Terms of Sale

Terms and Conditions of Sale

The following terms and conditions of sale (“Agreement“) apply to the supply of all products (“the Products“) by Entegra Signature Structures or any of its related entities (“the Vendor”), shall supersede any prior agreement or understanding between the parties (written or otherwise), and where Products have already been supplied, this Agreement will apply as if those Products had been supplied under this Agreement:

 

  1. Sale Price – Unless otherwise agreed in writing, the sale price for the Products (“Price“) are as set out in the quotation to which this Agreement is annexed (“Quote“). The Vendor shall issue an invoice to the Client for payment for the Products (“Invoice“) and the purchaser (“the Client“) shall pay for the Products in the manner set out in the Invoice. Time shall be of the essence for all payments by the Client. If any payment is late, interest shall be payable at a rate equal to 2 per cent higher than the rate specified by Section 2 of the Penalty Interest Rates Act 1983 (Vic).

  2. Terms of Sale – The Client acknowledges and warrants that it has relied on its own knowledge, skill and judgement in selecting and ordering Products and has not relied on any statement or warranties given by the Vendor unless expressly specified in this Agreement. The terms and conditions in this Agreement represent the entire agreement between the Vendor and the Client.

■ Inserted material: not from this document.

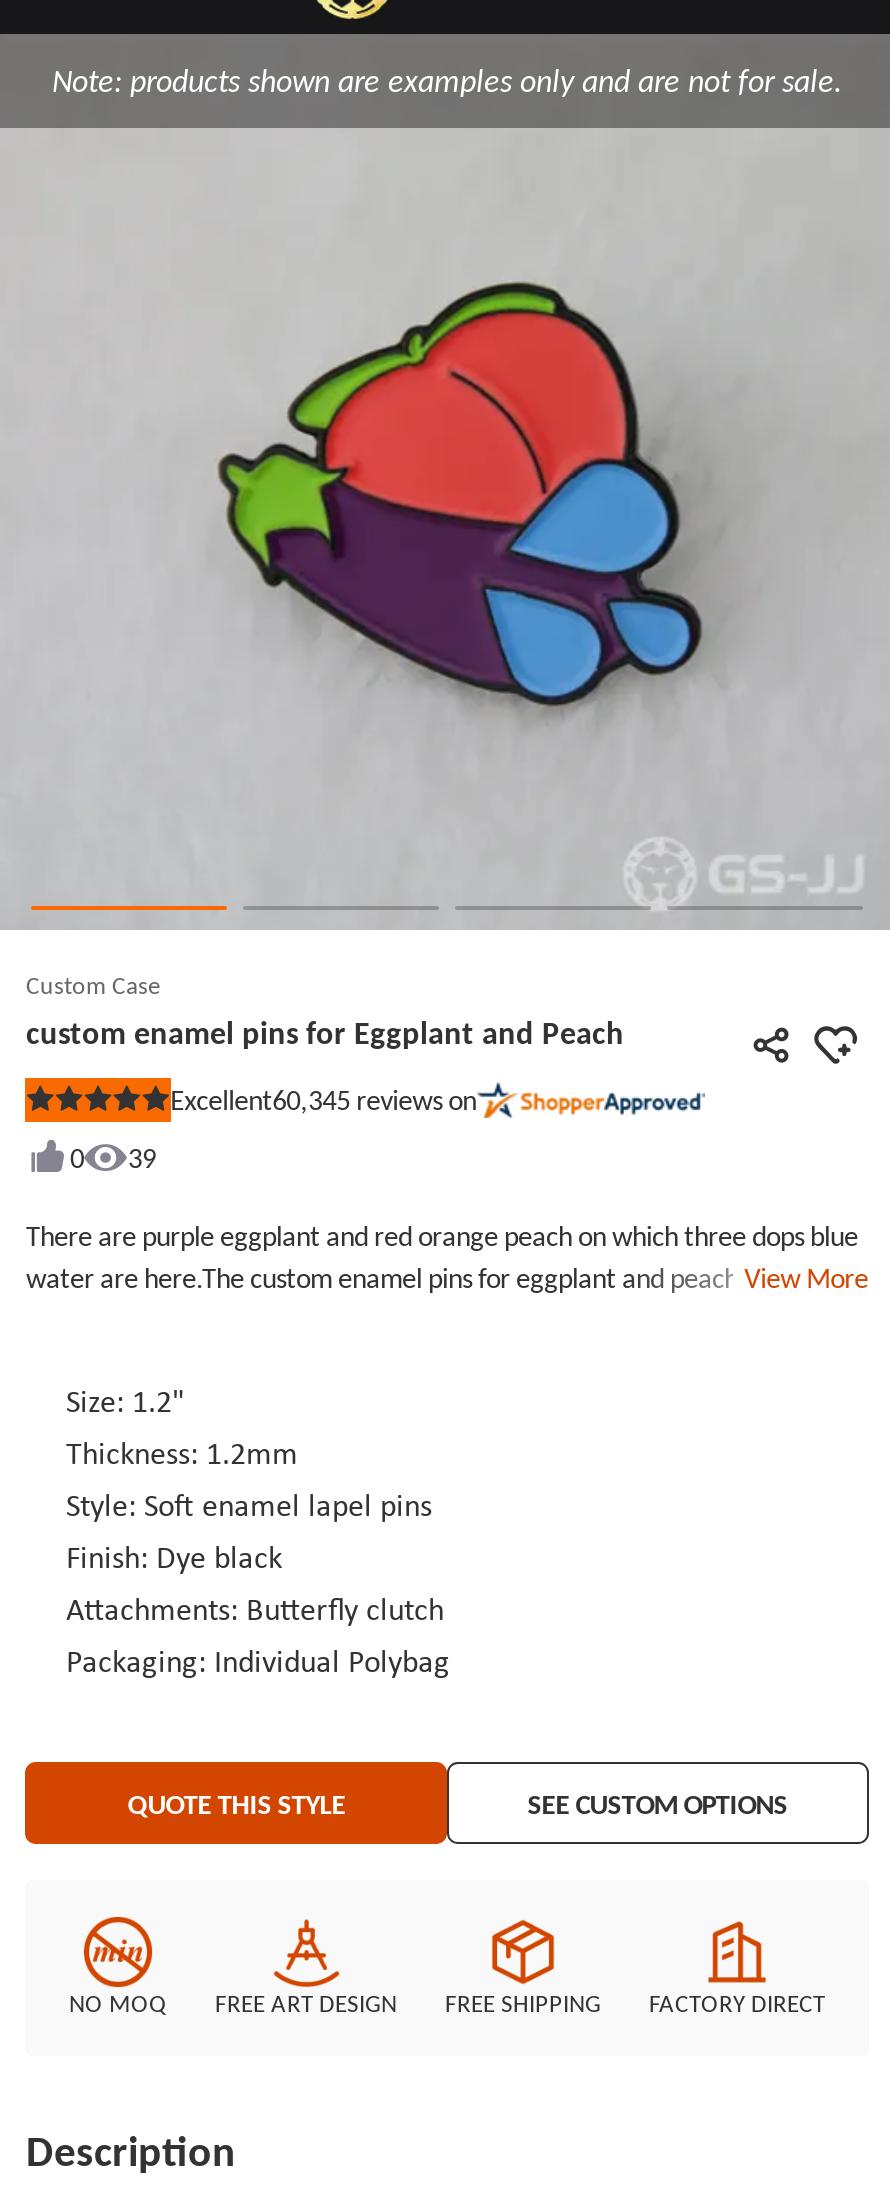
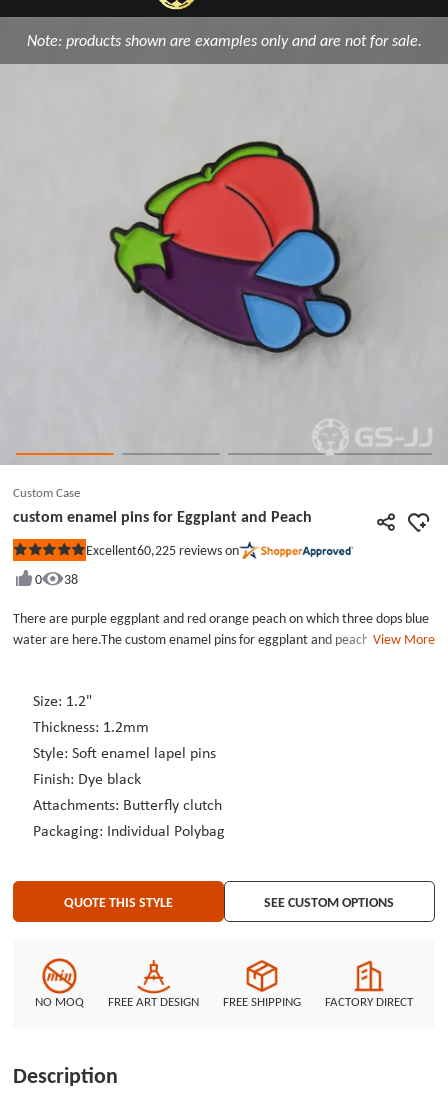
- Excellent60,345 reviews on
+ Excellent60,225 reviews on

- 39
+ 38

  3. Limitation of Liability – The Vendor shall not be liable for any claim, loss or damage which arises on or after the date on which the Products are delivered to the Client or once the Products have been altered, varied or used, after which the Client is deemed to have been unqualifiedly accepted the Products. The Vendor’s liability under this Agreement, or otherwise, shall be limited to the cost of replacement of the Products only and shall not extend to consequential loss of any kind whatsoever.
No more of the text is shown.